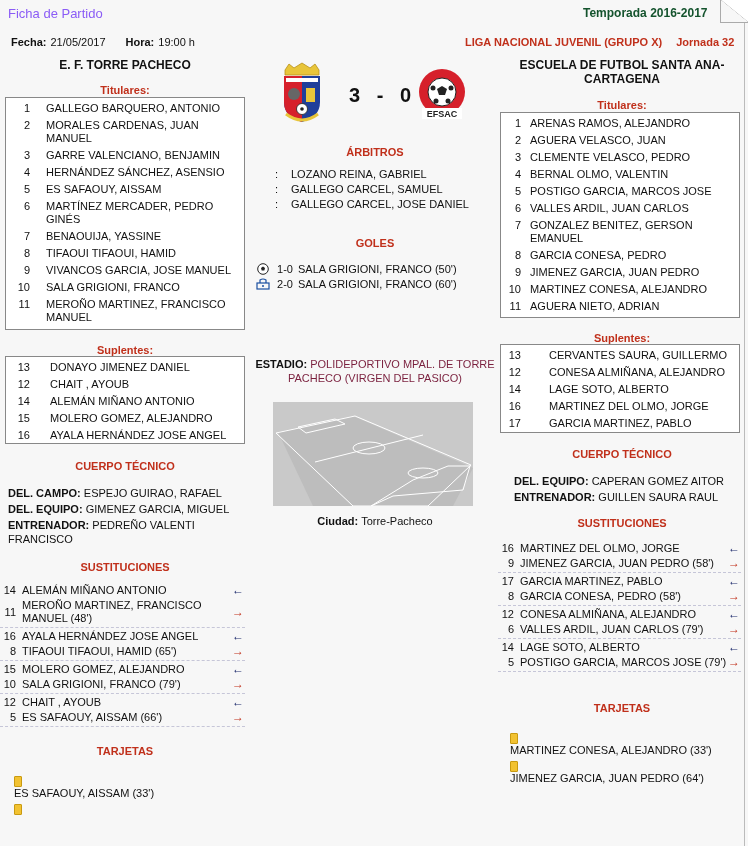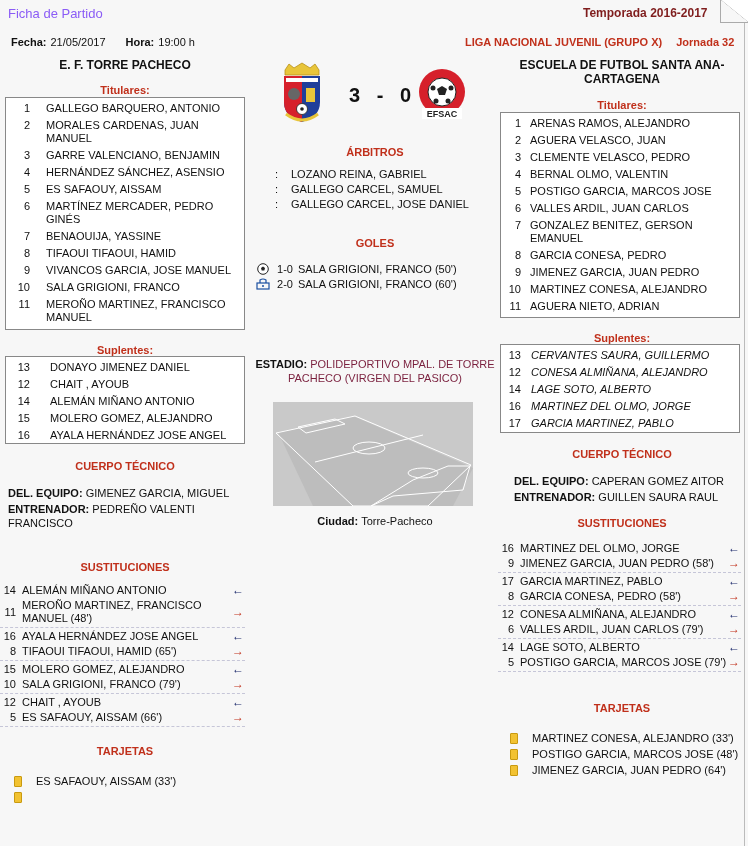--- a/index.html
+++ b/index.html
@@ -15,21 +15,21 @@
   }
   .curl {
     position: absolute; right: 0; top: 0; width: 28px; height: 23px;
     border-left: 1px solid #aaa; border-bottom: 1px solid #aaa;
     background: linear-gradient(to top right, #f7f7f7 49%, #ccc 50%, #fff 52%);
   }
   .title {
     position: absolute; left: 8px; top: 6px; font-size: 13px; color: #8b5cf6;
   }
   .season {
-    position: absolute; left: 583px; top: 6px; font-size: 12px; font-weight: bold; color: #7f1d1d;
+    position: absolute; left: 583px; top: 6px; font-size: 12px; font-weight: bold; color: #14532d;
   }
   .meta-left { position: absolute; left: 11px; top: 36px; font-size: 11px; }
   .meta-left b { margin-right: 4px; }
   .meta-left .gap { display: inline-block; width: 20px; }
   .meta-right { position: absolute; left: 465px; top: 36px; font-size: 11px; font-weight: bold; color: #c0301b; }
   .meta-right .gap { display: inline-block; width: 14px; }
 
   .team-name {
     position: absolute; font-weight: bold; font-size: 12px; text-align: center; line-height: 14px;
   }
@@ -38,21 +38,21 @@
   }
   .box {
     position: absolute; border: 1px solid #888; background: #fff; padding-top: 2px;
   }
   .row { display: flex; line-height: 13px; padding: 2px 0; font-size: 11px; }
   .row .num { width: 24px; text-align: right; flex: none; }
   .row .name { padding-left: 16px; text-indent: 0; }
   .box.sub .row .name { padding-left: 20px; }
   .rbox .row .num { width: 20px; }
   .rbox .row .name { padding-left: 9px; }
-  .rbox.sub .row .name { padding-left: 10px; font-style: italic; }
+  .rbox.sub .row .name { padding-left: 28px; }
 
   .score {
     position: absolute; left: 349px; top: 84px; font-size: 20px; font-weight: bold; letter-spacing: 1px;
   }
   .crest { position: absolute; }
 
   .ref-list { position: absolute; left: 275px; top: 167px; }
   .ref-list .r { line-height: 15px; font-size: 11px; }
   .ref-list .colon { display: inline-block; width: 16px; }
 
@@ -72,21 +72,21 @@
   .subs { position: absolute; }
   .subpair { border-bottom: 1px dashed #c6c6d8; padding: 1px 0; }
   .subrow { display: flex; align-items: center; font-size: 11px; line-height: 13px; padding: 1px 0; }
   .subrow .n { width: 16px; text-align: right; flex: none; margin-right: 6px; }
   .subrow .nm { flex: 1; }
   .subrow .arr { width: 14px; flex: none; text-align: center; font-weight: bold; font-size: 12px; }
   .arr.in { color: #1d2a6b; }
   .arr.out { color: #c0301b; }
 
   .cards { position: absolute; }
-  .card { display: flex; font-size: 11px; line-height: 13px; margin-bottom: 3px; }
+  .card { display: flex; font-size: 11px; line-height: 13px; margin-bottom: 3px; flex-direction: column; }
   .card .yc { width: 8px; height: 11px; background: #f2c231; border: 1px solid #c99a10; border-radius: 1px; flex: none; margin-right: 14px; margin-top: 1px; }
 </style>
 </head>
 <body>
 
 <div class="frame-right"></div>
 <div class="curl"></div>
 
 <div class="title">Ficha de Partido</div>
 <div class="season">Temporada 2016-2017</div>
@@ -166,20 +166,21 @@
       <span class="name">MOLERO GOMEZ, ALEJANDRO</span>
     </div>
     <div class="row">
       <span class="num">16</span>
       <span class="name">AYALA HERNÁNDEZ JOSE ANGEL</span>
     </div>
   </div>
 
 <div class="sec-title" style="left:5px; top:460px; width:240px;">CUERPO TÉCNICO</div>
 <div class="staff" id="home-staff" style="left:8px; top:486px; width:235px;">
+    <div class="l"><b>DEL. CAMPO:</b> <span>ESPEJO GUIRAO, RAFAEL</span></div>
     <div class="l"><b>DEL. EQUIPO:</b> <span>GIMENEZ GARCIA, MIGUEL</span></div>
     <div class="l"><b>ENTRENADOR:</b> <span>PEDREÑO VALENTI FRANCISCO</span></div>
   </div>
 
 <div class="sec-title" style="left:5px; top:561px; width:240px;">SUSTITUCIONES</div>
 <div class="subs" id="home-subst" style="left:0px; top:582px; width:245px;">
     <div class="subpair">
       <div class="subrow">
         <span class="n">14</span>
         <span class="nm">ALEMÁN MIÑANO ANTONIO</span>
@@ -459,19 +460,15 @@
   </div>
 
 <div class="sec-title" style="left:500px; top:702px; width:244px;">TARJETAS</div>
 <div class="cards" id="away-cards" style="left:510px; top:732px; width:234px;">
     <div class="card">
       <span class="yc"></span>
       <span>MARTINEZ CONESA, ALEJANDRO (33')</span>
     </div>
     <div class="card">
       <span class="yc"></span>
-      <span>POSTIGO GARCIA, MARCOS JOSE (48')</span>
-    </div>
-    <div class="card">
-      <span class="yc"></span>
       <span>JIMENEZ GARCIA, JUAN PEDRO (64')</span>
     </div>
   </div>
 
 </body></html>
----
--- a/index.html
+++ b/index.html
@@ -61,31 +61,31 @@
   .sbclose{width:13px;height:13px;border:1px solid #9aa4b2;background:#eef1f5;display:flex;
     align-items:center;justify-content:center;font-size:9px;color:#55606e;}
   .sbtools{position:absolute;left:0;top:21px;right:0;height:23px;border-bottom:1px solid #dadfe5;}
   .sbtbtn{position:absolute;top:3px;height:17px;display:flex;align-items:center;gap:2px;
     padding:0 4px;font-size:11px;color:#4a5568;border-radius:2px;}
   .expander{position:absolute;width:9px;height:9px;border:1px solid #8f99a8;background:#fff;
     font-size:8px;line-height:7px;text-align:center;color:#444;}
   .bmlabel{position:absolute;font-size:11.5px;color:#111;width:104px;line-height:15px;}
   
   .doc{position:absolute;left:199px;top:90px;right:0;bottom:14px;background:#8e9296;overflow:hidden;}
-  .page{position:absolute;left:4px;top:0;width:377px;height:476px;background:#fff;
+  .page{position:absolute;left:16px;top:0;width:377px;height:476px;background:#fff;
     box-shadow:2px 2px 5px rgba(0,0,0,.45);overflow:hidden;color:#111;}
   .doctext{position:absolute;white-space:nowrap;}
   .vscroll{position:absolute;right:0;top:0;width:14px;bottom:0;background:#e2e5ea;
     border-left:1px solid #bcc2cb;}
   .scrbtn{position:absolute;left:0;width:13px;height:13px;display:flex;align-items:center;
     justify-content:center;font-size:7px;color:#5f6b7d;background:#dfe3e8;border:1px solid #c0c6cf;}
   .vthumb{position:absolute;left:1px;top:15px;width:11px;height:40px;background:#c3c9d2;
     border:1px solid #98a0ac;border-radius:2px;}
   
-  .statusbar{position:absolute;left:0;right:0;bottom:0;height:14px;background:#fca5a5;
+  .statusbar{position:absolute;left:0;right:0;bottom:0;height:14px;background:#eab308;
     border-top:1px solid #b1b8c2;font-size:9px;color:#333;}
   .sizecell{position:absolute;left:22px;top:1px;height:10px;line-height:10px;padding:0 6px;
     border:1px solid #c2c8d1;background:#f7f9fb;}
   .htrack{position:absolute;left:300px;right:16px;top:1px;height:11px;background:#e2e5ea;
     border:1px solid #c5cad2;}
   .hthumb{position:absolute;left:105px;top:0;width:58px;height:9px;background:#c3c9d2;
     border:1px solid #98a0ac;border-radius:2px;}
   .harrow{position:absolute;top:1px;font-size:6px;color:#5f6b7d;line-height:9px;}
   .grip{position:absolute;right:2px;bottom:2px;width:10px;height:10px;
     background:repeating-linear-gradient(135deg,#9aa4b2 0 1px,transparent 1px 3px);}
----
Look over the data above and show each line that contains "radius".

   .card .yc { width: 8px; height: 11px; background: #f2c231; border: 1px solid #c99a10; border-radius: 1px; flex: none; margin-right: 14px; margin-top: 1px; }
     padding:0 4px;font-size:11px;color:#4a5568;border-radius:2px;}
     border:1px solid #98a0ac;border-radius:2px;}
     border:1px solid #98a0ac;border-radius:2px;}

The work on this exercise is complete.